• **About this exercise**
Return, from the listing below, every line that includes "surveillance".

• **Source data**

────

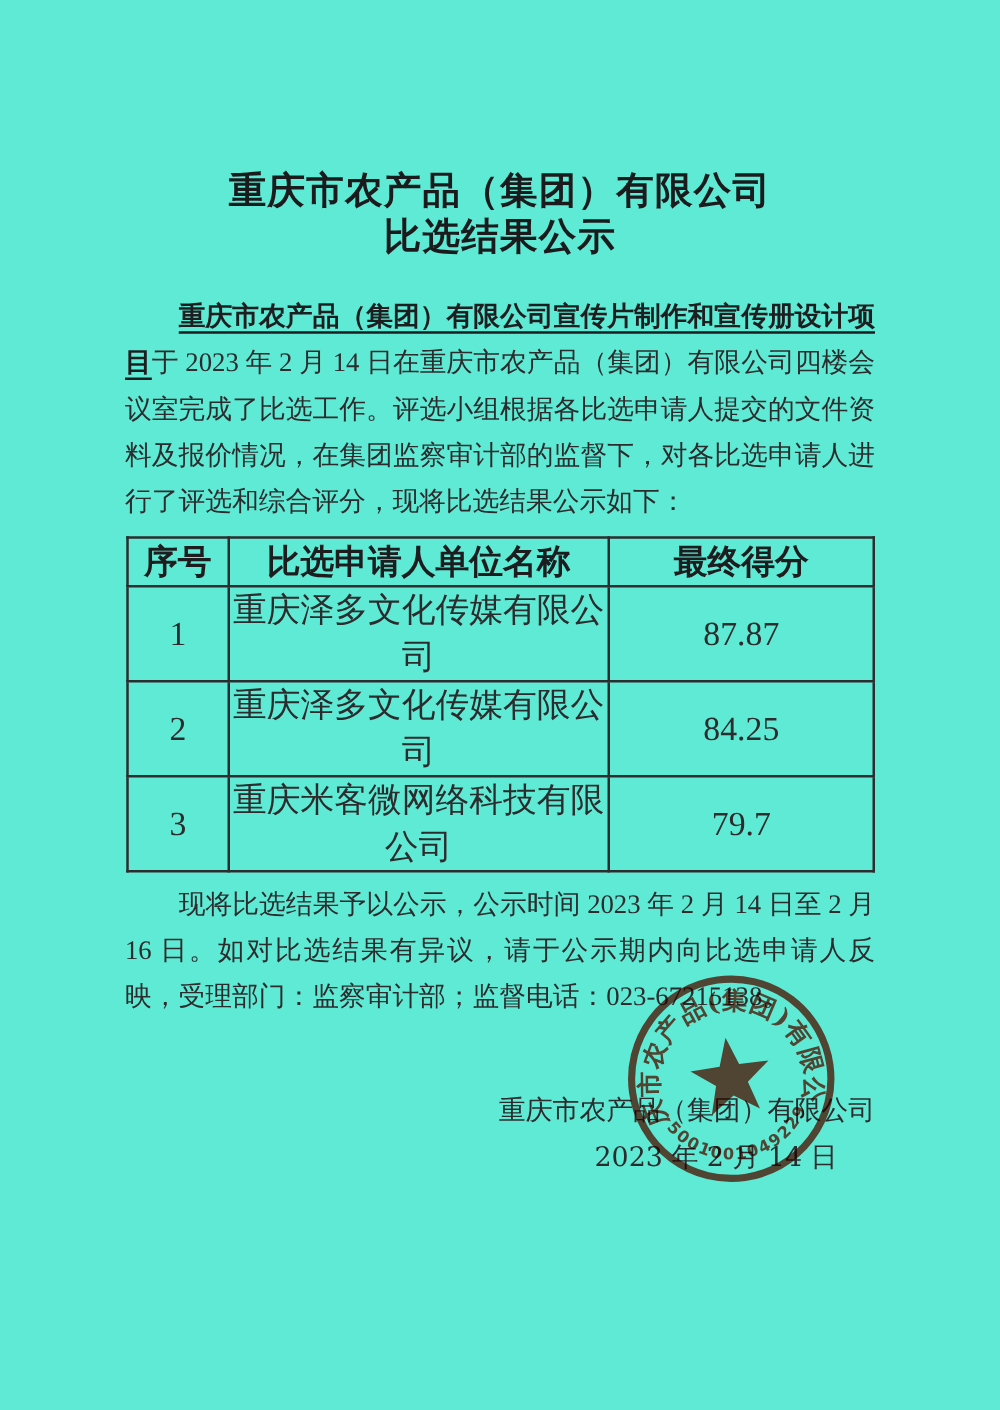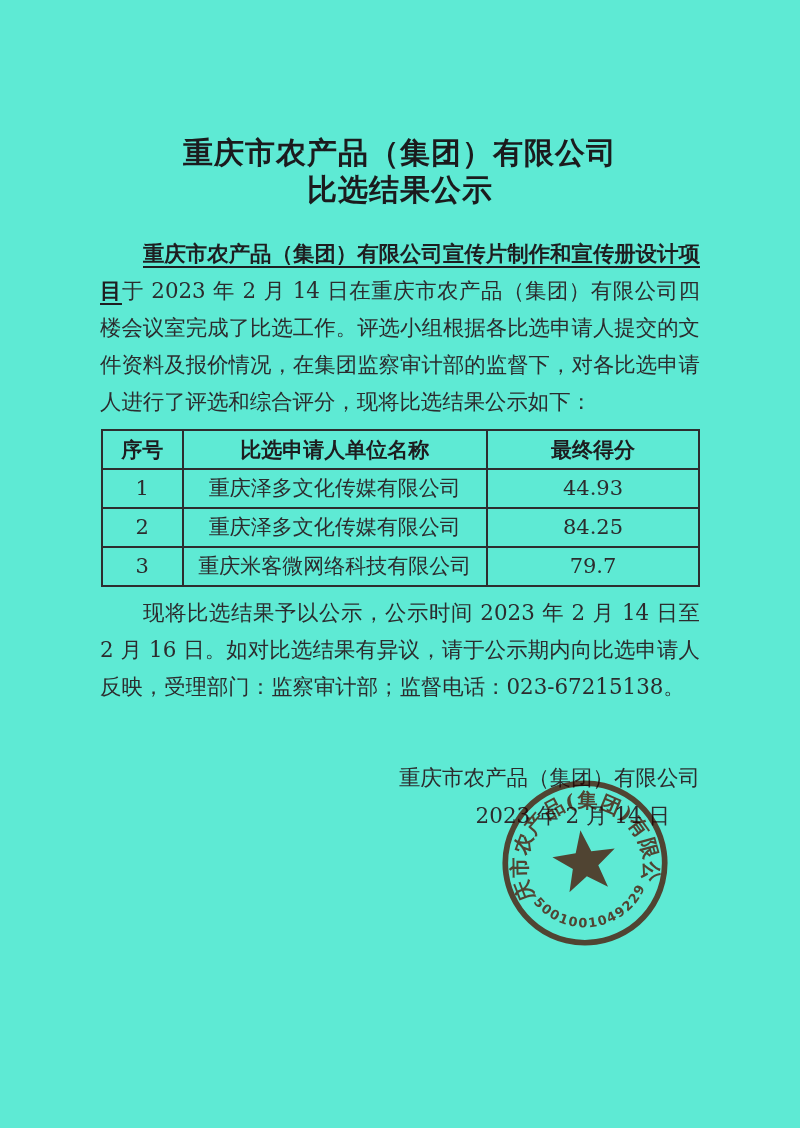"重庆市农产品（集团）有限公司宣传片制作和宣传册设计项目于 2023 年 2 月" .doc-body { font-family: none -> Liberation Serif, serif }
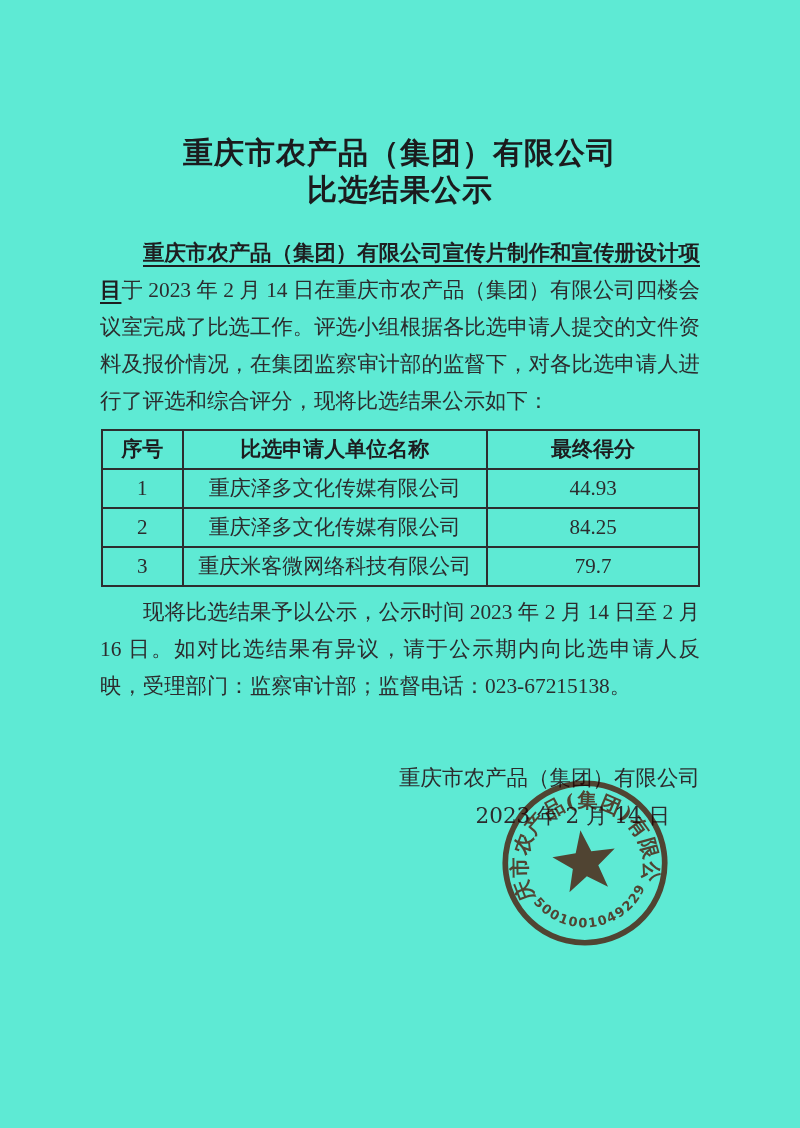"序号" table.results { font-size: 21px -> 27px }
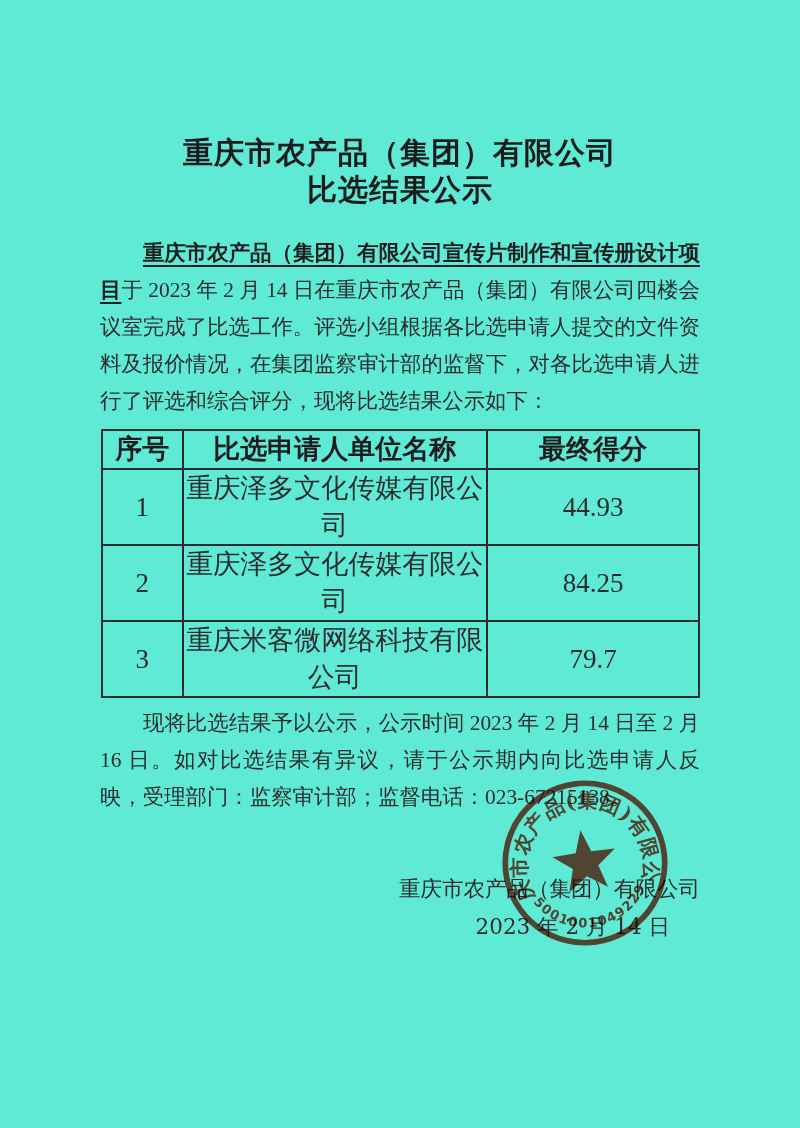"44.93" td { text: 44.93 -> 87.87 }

────

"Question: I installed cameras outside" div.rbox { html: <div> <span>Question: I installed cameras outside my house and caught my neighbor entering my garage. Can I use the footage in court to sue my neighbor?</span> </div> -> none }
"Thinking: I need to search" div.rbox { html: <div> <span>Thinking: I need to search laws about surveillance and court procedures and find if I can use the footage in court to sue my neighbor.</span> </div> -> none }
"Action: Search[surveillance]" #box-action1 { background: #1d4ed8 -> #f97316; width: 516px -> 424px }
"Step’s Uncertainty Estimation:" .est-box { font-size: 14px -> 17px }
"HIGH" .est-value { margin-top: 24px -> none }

────

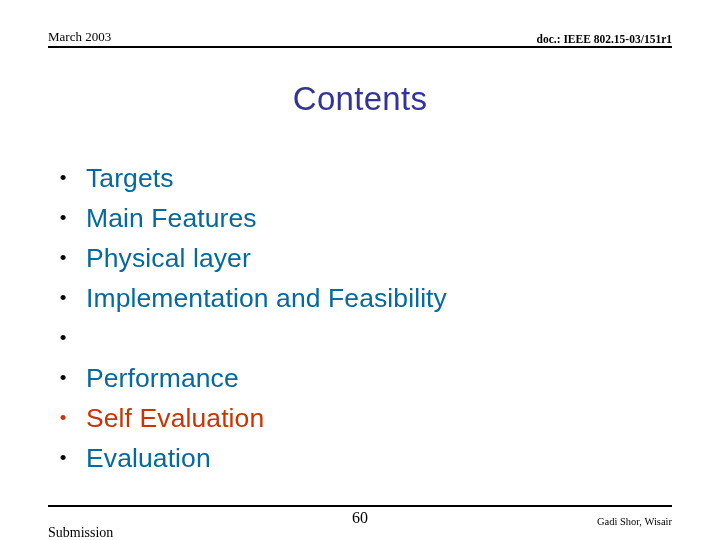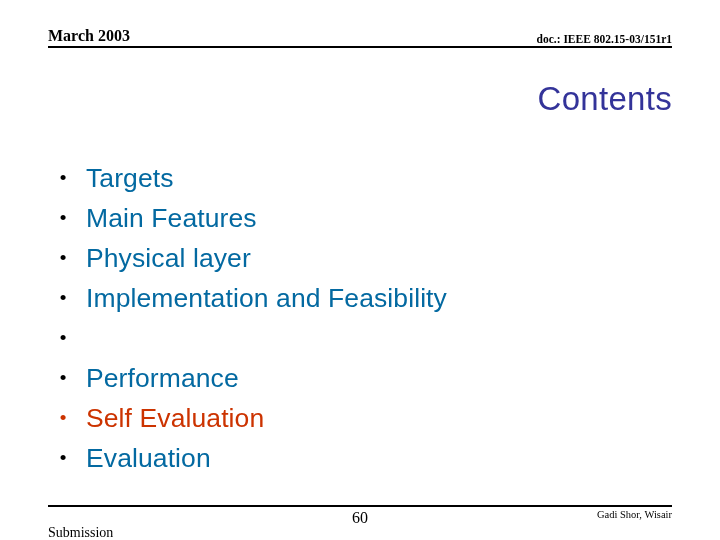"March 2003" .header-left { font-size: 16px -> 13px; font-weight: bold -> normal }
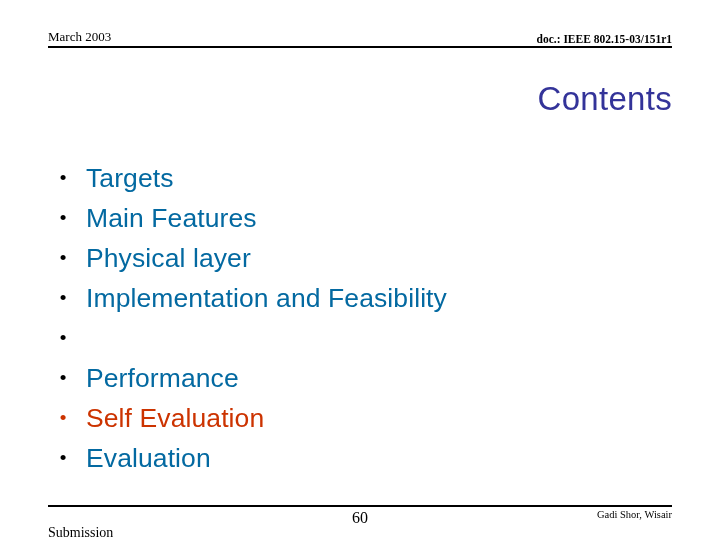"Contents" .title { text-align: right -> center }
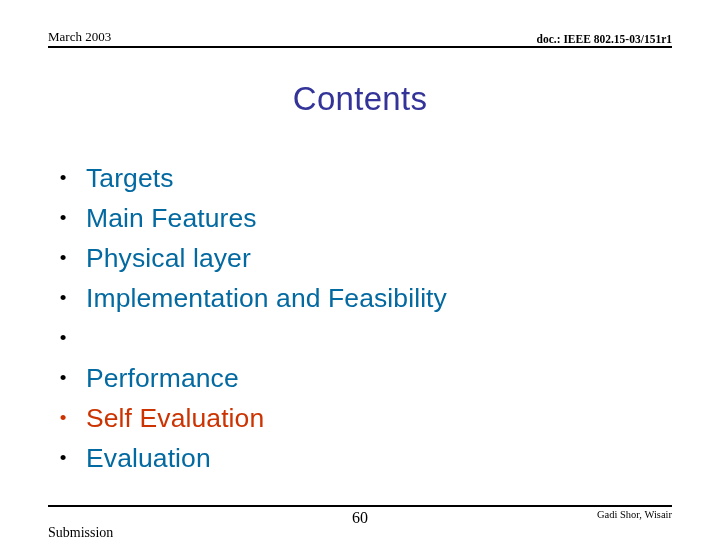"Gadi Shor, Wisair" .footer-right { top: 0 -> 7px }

────

• **Written response**
"Thinking: I need to search" div.rbox { html: <div> <span>Thinking: I need to search laws about surveillance and court procedures and find if I can use the footage in court to sue my neighbor.</span> </div> -> none }
"Action: Search[surveillance]" #box-action1 { background: #1d4ed8 -> #f97316; width: 516px -> 424px }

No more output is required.